— TASK BRIEF —
The lines below starting at the line containing "- Check all results on the notebook" and ending at the line containing "on the notebook." are to be repeated exactly, with both ends kept and nothing else added.

START MATERIAL FOR THE TASK

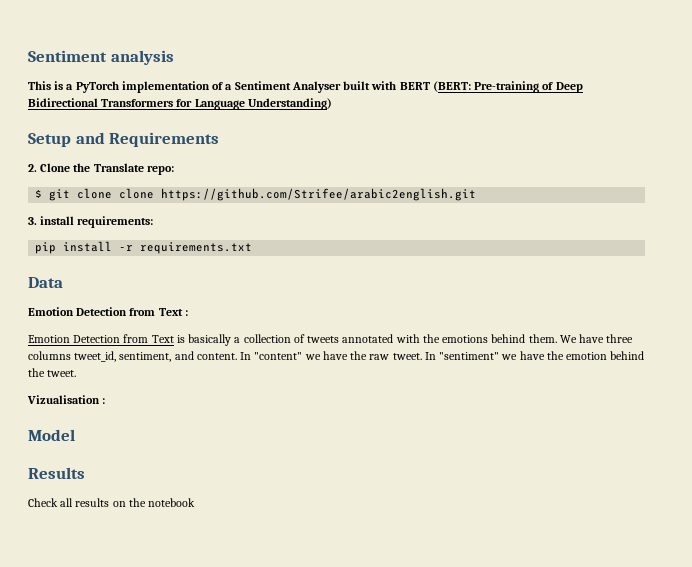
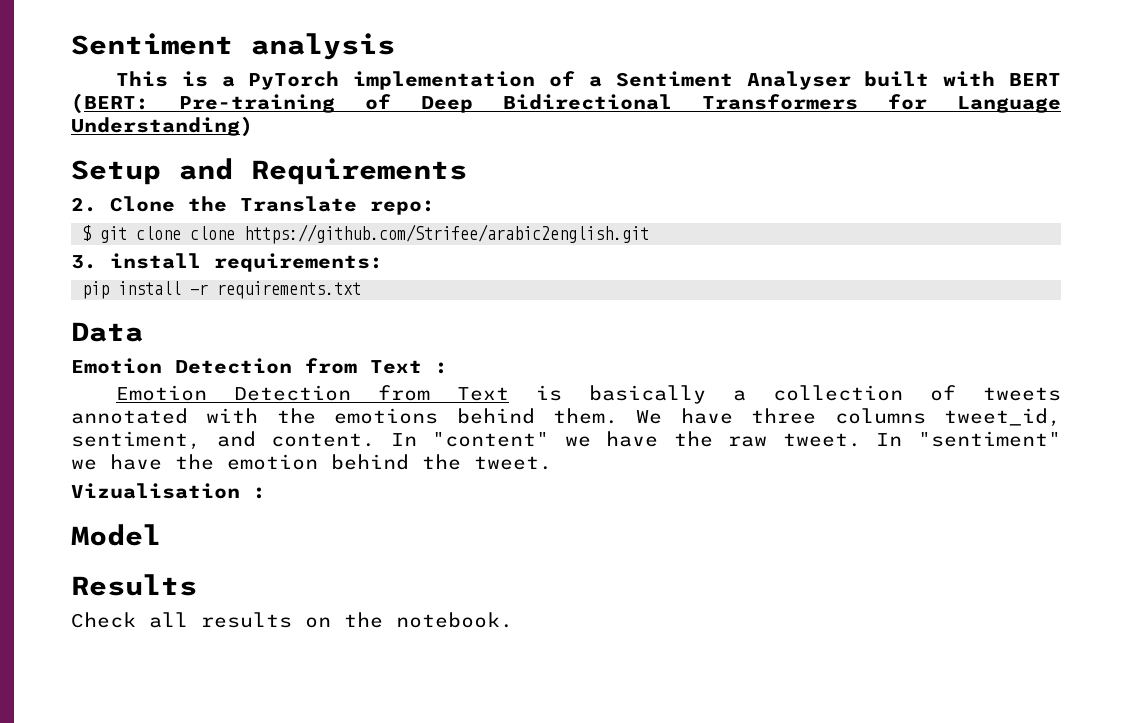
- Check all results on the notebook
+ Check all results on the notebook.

END MATERIAL FOR THE TASK
START MATERIAL FOR THE TASK

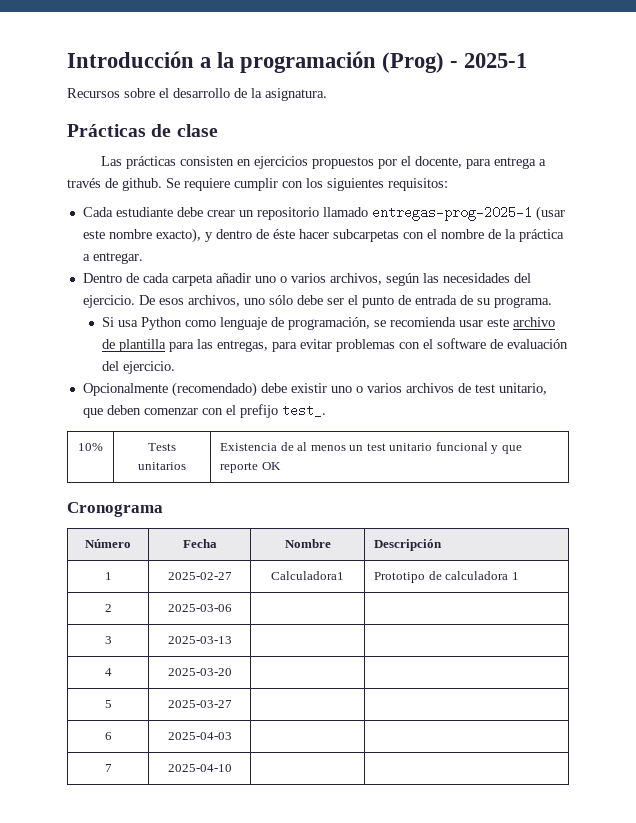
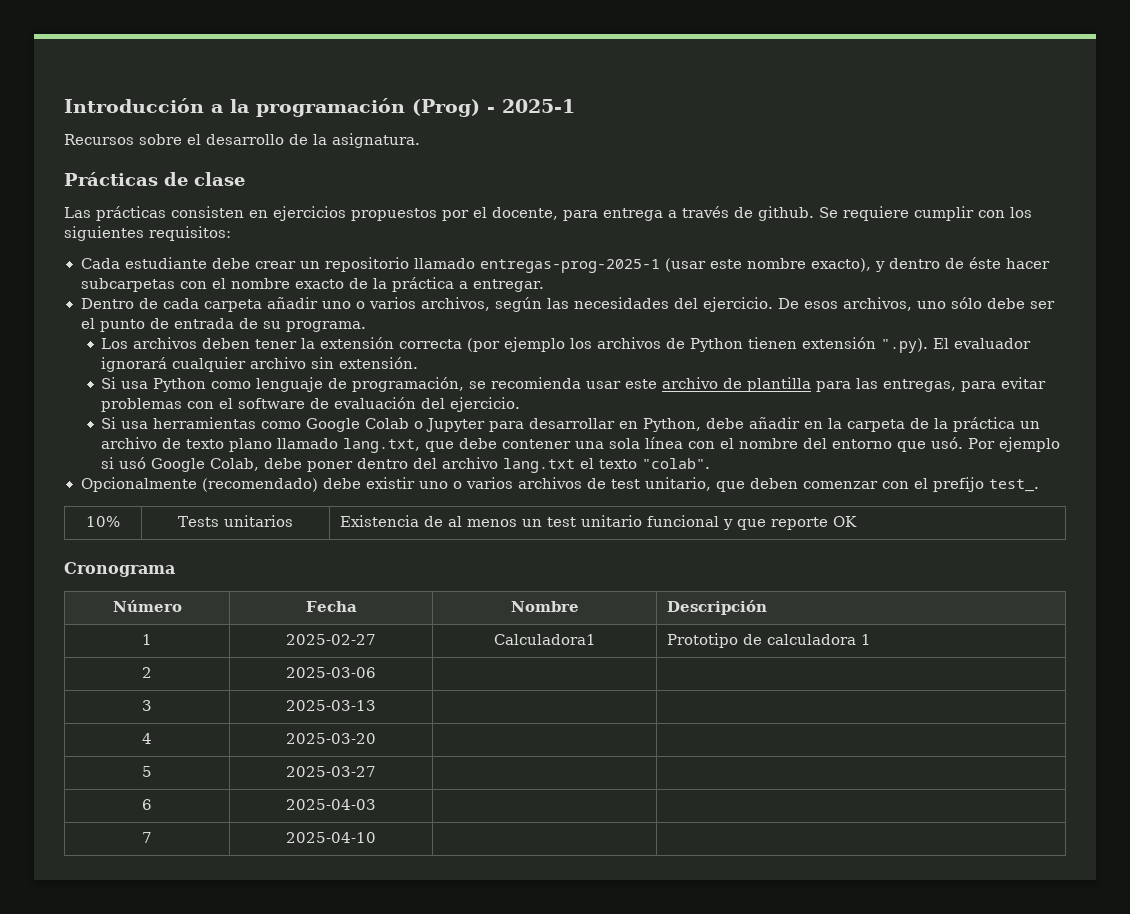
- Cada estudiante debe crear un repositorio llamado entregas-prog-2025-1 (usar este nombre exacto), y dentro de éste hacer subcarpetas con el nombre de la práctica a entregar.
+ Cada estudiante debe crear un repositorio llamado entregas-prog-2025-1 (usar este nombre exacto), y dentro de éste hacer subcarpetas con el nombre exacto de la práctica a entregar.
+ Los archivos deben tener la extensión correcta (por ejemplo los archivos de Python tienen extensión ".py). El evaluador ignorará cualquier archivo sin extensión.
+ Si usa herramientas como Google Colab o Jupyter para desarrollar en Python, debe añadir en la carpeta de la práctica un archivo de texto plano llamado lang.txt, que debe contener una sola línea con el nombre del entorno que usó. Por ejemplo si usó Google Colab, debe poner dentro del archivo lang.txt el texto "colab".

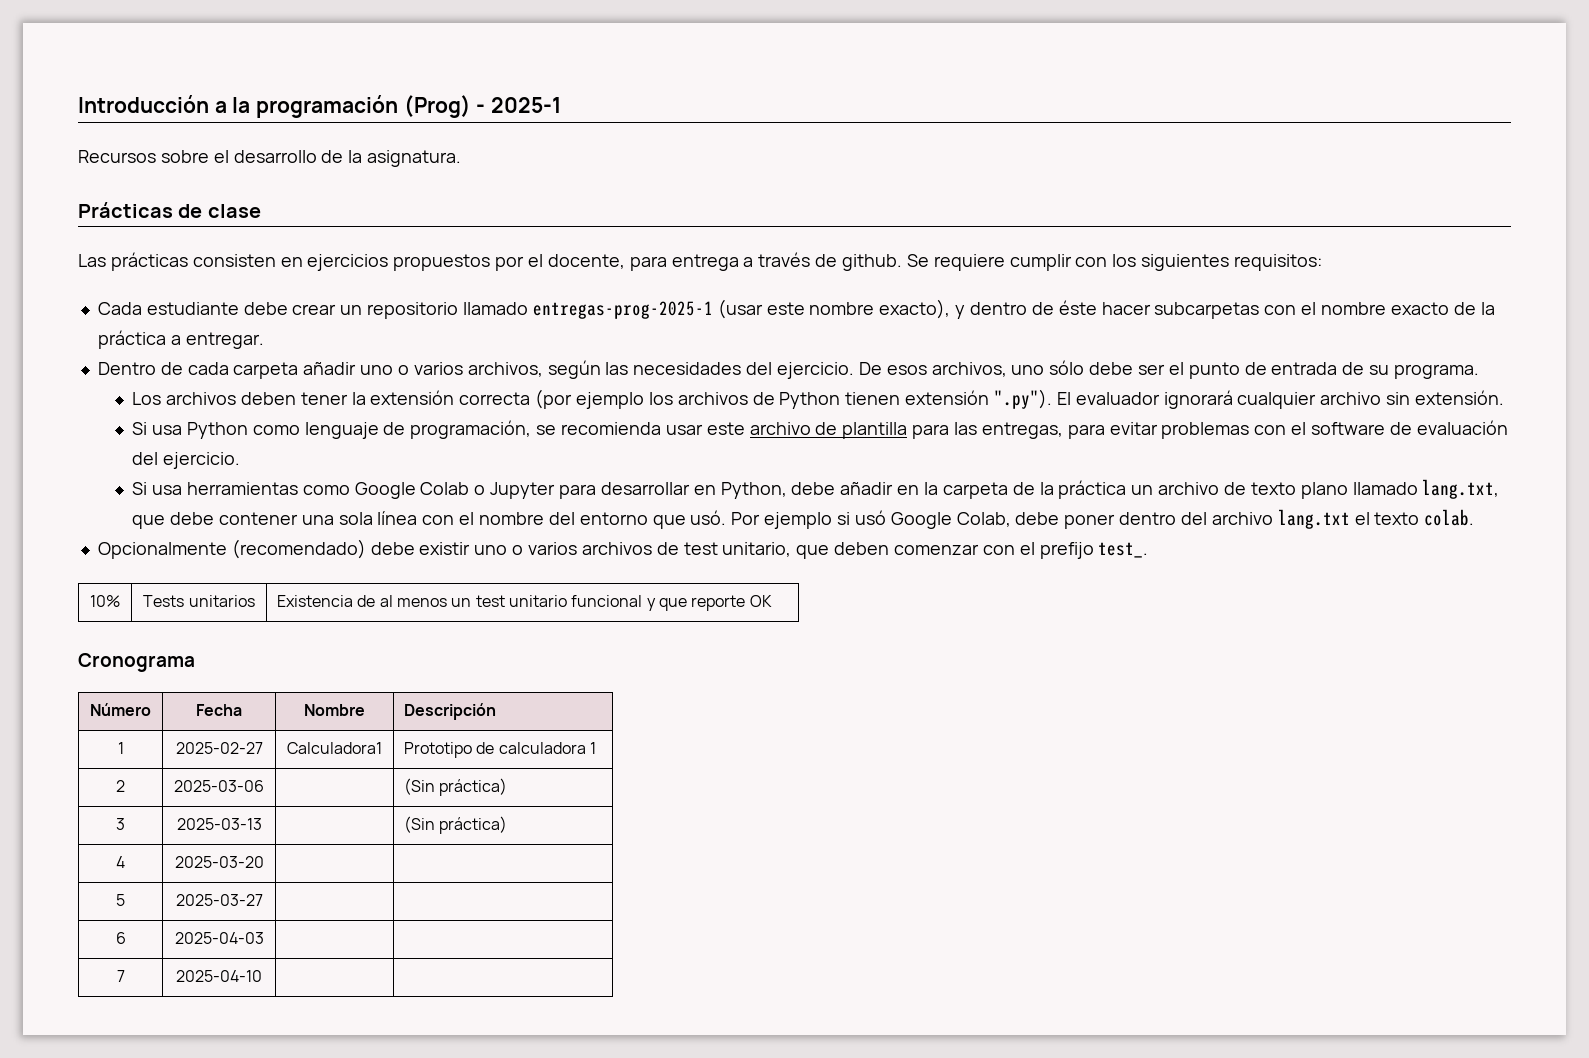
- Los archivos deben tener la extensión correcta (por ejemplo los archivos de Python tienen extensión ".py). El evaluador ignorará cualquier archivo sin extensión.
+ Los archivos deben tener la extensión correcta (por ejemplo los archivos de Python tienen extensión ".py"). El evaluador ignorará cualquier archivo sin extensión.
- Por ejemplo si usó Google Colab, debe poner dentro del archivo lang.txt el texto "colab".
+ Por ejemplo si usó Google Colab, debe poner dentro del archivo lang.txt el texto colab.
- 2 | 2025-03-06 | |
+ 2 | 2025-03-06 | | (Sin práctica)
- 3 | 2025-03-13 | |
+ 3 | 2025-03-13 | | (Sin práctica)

END MATERIAL FOR THE TASK

— OUTPUT BELOW —
- Check all results on the notebook
+ Check all results on the notebook.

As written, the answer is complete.